Your warm up can be a slow 2-3 minute walk. The same goes for the cool down.

After your warm up, stretch the muscles you are about to work. This will cut down on your chance of injury.

Strength Training

By: CrossFit Fever

This becomes even more important now than it was ten years ago. Weight train a minimum of two days out of six.

If you want to cut back on one cardio day to work out with weights, go ahead. Strength training will help prevent osteoporosis.

If you already have osteoporosis or have lost bone density, strength training can help your body reverse the effects.

If you’ve never weight trained you will want to either hire a personal trainer to help you learn the proper forms or talk a knowledgeable friend or relative into doing it for free.

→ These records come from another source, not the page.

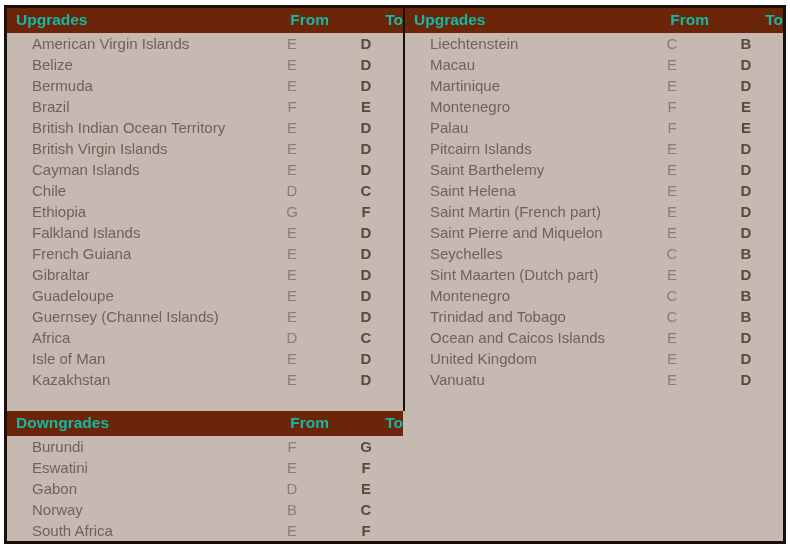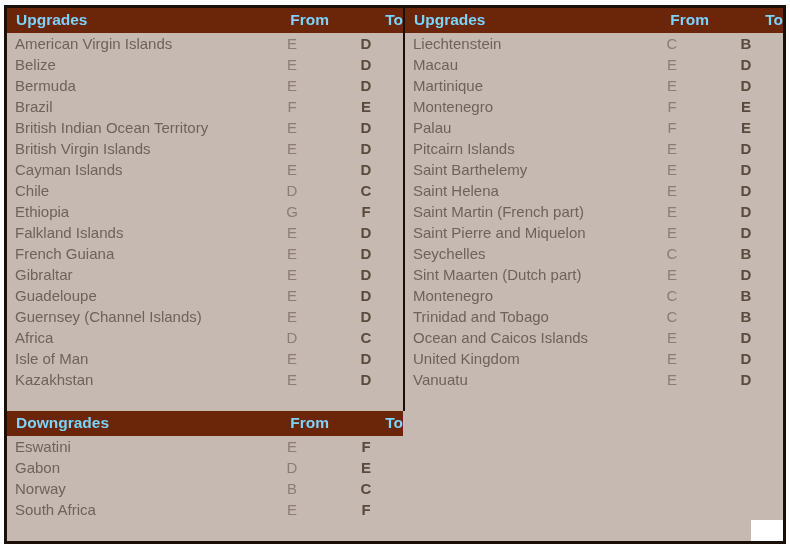--- a/index.html
+++ b/index.html
@@ -68,21 +68,21 @@
   #panel-downgrades { left: 7px; top: 411px; width: 744px; height: 130px; }
 
   .tbl {
     width: 100%;
     border-collapse: collapse;
     table-layout: fixed;
   }
 
   .hdr-row th {
     background: #6b2508;
-    color: #7dd3fc;
+    color: #14b8a6;
     font-size: 15.5px;
     font-weight: bold;
     padding: 3px 0 4px 0;
     height: 24px;
     box-sizing: border-box;
     vertical-align: middle;
   }
   .hdr-row th.c-name { text-align: left; padding-left: 9px; }
   .hdr-row th.c-from,
   .hdr-row th.c-to { text-align: right; }
@@ -90,21 +90,21 @@
   .tbl td {
     font-size: 15px;
     color: #6f6259;
     height: 21px;
     padding: 0;
     line-height: 21px;
     vertical-align: middle;
     white-space: nowrap;
     overflow: hidden;
   }
-  .tbl td.c-name { text-align: left; padding-left: 8px; }
+  .tbl td.c-name { text-align: left; padding-left: 25px; }
   .tbl td.c-from { text-align: center; color: #8b7d73; }
   .tbl td.c-to   { text-align: center; color: #5a4a3e; font-weight: bold; }
 
   
   #tbl-upgrades-left  col.w-name { width: 248px; }
   #tbl-upgrades-left  col.w-from { width: 74px; }
   #tbl-upgrades-left  col.w-to   { width: 74px; }
 
   
   #tbl-upgrades-right col.w-name { width: 230px; }
@@ -351,20 +351,26 @@
       <thead>
         <tr class="hdr-row">
           <th class="c-name">Downgrades</th>
           <th class="c-from">From</th>
           <th class="c-to">To</th>
           <th class="c-pad"></th>
         </tr>
       </thead>
       <tbody>
           <tr>
+            <td class="c-name">Burundi</td>
+            <td class="c-from">F</td>
+            <td class="c-to">G</td>
+            <td class="c-pad"></td>
+          </tr>
+          <tr>
             <td class="c-name">Eswatini</td>
             <td class="c-from">E</td>
             <td class="c-to">F</td>
             <td class="c-pad"></td>
           </tr>
           <tr>
             <td class="c-name">Gabon</td>
             <td class="c-from">D</td>
             <td class="c-to">E</td>
             <td class="c-pad"></td>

If you are very weak, I advise you to spend the money on a professional who has worked with mature adults just entering weight training. She will know how to help you in a safe, effective manner.

Once you know what you’re doing, try out the body weight moves listed in the Fitness after 40 post.

Balance and Core Moves

You will work on balance and core exercises 2-3 three times a week, on the same days you do your weight training. This is going to protect you from all of those nasty falls that break bones and put you out of commission.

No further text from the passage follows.